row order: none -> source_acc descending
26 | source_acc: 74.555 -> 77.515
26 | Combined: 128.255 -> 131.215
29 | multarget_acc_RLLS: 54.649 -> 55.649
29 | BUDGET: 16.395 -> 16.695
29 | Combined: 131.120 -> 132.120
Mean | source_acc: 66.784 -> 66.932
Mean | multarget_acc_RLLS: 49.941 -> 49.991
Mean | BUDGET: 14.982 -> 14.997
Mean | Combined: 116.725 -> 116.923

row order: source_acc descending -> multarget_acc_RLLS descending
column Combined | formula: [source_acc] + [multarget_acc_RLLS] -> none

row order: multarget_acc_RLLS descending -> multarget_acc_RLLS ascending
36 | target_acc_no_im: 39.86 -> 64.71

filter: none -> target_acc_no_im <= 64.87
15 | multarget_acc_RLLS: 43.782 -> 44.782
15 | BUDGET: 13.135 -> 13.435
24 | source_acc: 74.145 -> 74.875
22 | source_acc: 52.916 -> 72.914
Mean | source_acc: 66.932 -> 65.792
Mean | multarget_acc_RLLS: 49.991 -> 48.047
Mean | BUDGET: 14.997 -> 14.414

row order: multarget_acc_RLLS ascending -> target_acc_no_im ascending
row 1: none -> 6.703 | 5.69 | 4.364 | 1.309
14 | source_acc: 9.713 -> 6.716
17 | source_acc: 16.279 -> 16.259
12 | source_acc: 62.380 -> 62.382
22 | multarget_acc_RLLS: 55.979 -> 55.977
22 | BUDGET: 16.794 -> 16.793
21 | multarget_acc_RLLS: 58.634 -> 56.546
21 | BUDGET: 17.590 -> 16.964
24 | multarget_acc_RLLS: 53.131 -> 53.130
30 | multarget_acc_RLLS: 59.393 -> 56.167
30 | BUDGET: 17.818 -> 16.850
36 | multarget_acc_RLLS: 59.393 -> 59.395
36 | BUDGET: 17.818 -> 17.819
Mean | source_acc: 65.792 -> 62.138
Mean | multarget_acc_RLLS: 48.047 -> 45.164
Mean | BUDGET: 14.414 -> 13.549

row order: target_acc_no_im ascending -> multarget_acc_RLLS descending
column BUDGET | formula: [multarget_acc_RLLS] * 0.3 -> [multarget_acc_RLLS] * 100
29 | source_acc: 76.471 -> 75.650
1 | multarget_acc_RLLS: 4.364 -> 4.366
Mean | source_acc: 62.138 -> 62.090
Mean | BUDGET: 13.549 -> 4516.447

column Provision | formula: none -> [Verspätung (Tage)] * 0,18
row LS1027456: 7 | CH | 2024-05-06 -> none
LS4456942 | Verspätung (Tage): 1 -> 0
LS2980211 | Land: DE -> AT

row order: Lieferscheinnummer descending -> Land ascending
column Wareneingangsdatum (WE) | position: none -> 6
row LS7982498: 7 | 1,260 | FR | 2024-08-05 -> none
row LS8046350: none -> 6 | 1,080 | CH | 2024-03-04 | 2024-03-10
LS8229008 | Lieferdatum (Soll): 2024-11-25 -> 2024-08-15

|---|

Task to complete
Every line above that holds the word "Mean" is to be found and copied.

Answer section
Mean | source_acc: 66.784 -> 66.932
Mean | multarget_acc_RLLS: 49.941 -> 49.991
Mean | BUDGET: 14.982 -> 14.997
Mean | Combined: 116.725 -> 116.923
Mean | source_acc: 66.932 -> 65.792
Mean | multarget_acc_RLLS: 49.991 -> 48.047
Mean | BUDGET: 14.997 -> 14.414
Mean | source_acc: 65.792 -> 62.138
Mean | multarget_acc_RLLS: 48.047 -> 45.164
Mean | BUDGET: 14.414 -> 13.549
Mean | source_acc: 62.138 -> 62.090
Mean | BUDGET: 13.549 -> 4516.447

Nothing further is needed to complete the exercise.